Bab Penjelasan Kekufuran Orang yang Mengatakan Kami Mendapat Hujan Karena Bintang
Shahih
wahaddatsani abbasu ibnu abdi alazhimi alanbariyyu, haddatsana annadhru ibnu muhammadin, haddatsana ikrimahu, - wahuwa abnu ammarin - haddatsana abu zumaylin, qala haddatsani abnu abbasin, qala muthira annasu ala ahdi annabiyyi faqala annabiyyu " ashbaha mina annasi syakirun waminhum kafirun qalu hadzihi rahmahu allahi. waqala badhuhum laqad shadaqa nawu kadza wakadza ". qala fanazalat hadzihi alayahu fala uqsimu bimawaqii annujumi hatta balagha watajaluna rizqakum annakum tukaddzibuna
Diriwayatkan dari Ibn 'Abbas bahwa pernah terjadi hujan deras pada masa Nabi (shalallahu 'alaihi wa sallam).
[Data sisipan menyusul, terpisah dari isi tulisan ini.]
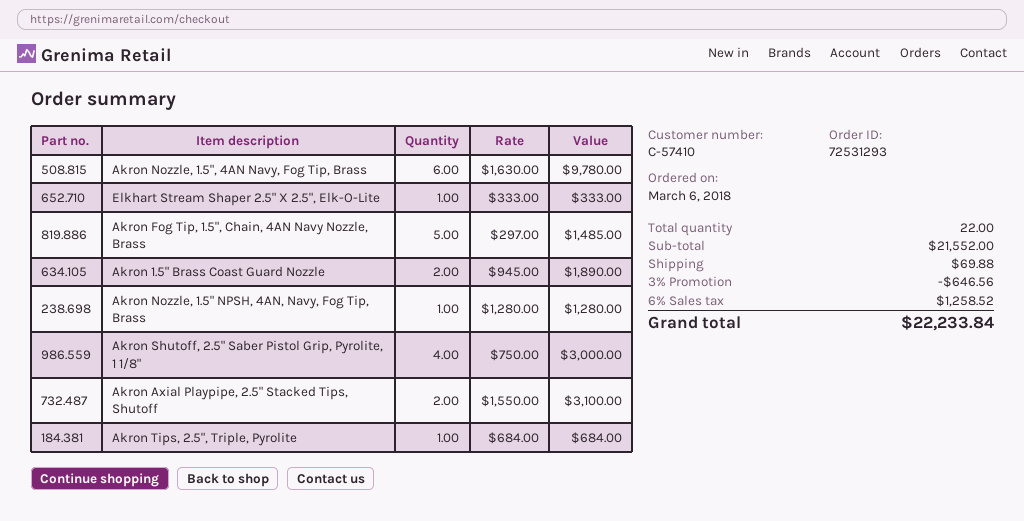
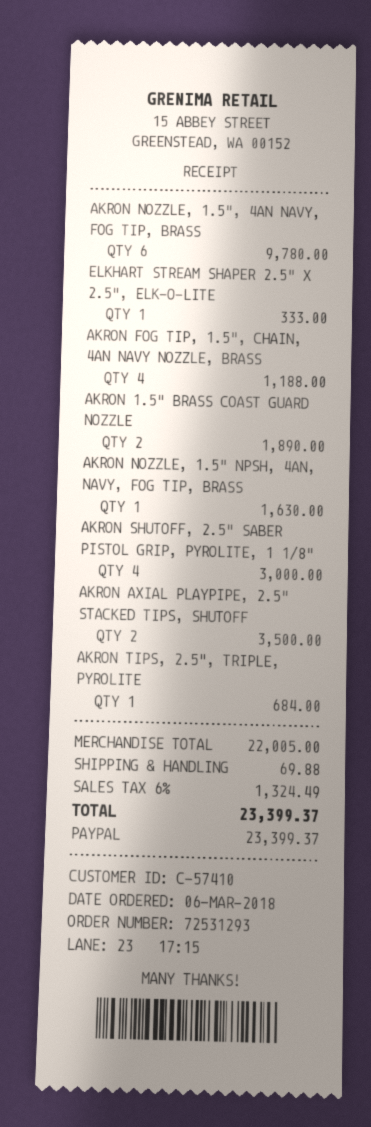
Akron Fog Tip, 1.5", Chain, 4AN Navy Nozzle, Brass: 5 for 1485.00 -> 4 for 1188.00
Akron Nozzle, 1.5" NPSH, 4AN, Navy, Fog Tip, Brass: 1 for 1280.00 -> 1 for 1630.00
Akron Axial Playpipe, 2.5" Stacked Tips, Shutoff: 2 for 3100.00 -> 2 for 3500.00
subtotal: 21552.00 -> 22005.00
discount: 3% = 646.56 -> none
tax: 6% = 1258.52 -> 6% = 1324.49
total: 22233.84 -> 23399.37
Kemudian Nabi (shalallahu 'alaihi wa sallam) bersabda: "Sebagian manusia memasuki pagi dengan bersyukur dan sebagian lagi dengan ingkar (kepada Allah)." Mereka yang bersyukur berkata: "Ini adalah rahmat Allah," dan mereka yang ingkar berkata: "Bintang ini dan itu telah benar." Maka turunlah ayat ini: "Aku bersumpah dengan tempat-tempat jatuhnya bintang hingga akhir dan menjadikan rezeki kalian bahwa kalian mengingkarinya."